Derivation of PRML (4.68)

Lei Yan

2019/04/25

From \((4.62)\) we know that \[ \begin{aligned} p(\mathcal{C}_k|x) &= \frac{p(x|\mathcal{C}_k)p(\mathcal{C}_k)}{\sum_j p(x|\mathcal{C}_j)p(\mathcal{C}_j)} \\ &= \frac{exp(a_k)}{\sum_j exp(a_j)} \end{aligned}\tag{1} \] Now, we should focus on the right hand of first equal sign.
Using the assumption that \(p(x|\mathcal{C}_k)\) is a normal distribution and all classes share the same covariance matrix, we have:

\[ \begin{aligned} p(\mathcal{C}_k|x) =& \frac{p(x|\mathcal{C}_k)p(\mathcal{C}_k)}{\sum_j p(x|\mathcal{C}_j)p(\mathcal{C}_j)} \\ =& \frac{(2\pi^{-D/2})|\Sigma|^{-1/2}exp\{\frac{1}{2}x^T\Sigma^{-1} x\}exp\{x^T\Sigma^{-1}\mu_k-\frac{1}{2}\mu_k^T\Sigma^{-1}\mu_k\}p(\mathcal{C}_k)}{\sum_j(2\pi^{-D/2})|\Sigma|^{-1/2}exp\{\frac{1}{2}x^T\Sigma^{-1} x\}exp\{x^T\Sigma^{-1}\mu_j-\frac{1}{2}\mu_k^T\Sigma^{-1}\mu_j\}p(\mathcal{C}_j)} \\ =& \frac{exp\{x^T\Sigma^{-1}\mu_k-\frac{1}{2}\mu_k^T\Sigma^{-1}\mu_k\}p(\mathcal{C}_k)}{\sum_jexp\{x^T\Sigma^{-1}\mu_j-\frac{1}{2}\mu_k^T\Sigma^{-1}\mu_j\}p(\mathcal{C}_j)} \end{aligned} \] Next, we can put \(p(\mathcal{C}_k)\) into \(exp\):

\[ \frac{exp\{x^T\Sigma^{-1}\mu_k-\frac{1}{2}\mu_k^T\Sigma^{-1}\mu_k + ln(p(\mathcal{C}_k))\}}{\sum_jexp\{x^T\Sigma^{-1}\mu_j-\frac{1}{2}\mu_k^T\Sigma^{-1}\mu_j+ ln(p(\mathcal{C}_j))\}} = \frac{exp(a_k)}{\sum_j exp(a_j)} \]
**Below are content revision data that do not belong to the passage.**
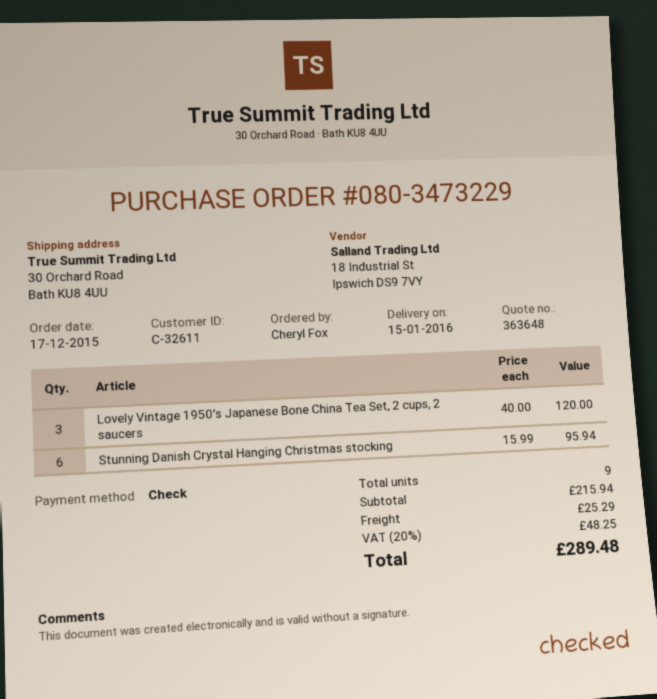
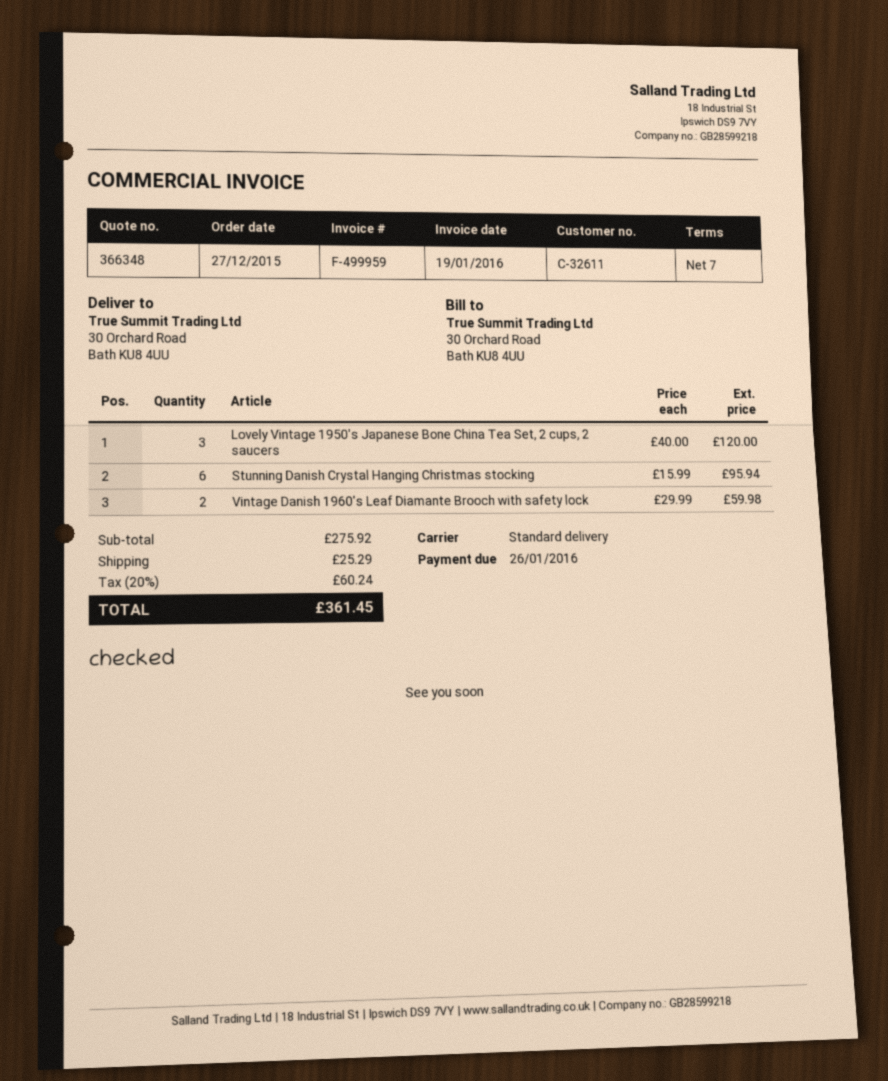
quote number: 363648 -> 366348
order date: 2015-12-17 -> 2015-12-27
Vintage Danish 1960's Leaf Diamante Brooch with safety lock: none -> 2 x 29.99 = 59.98
subtotal: 215.94 -> 275.92
tax: 20% = 48.25 -> 20% = 60.24
total: 289.48 -> 361.45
Therefore, \(a_k \neq ln(p(x|\mathcal{C}_k)p(\mathcal{C}_k))\), which according to \((4.63)\) the \(\neq\) should be \(=\). I think this might be an error.

So, we have \[ a_k(x) = x^T\Sigma^{-1}\mu_k-\frac{1}{2}\mu_k^T\Sigma^{-1}\mu_k + ln(p(\mathcal{C}_k) \]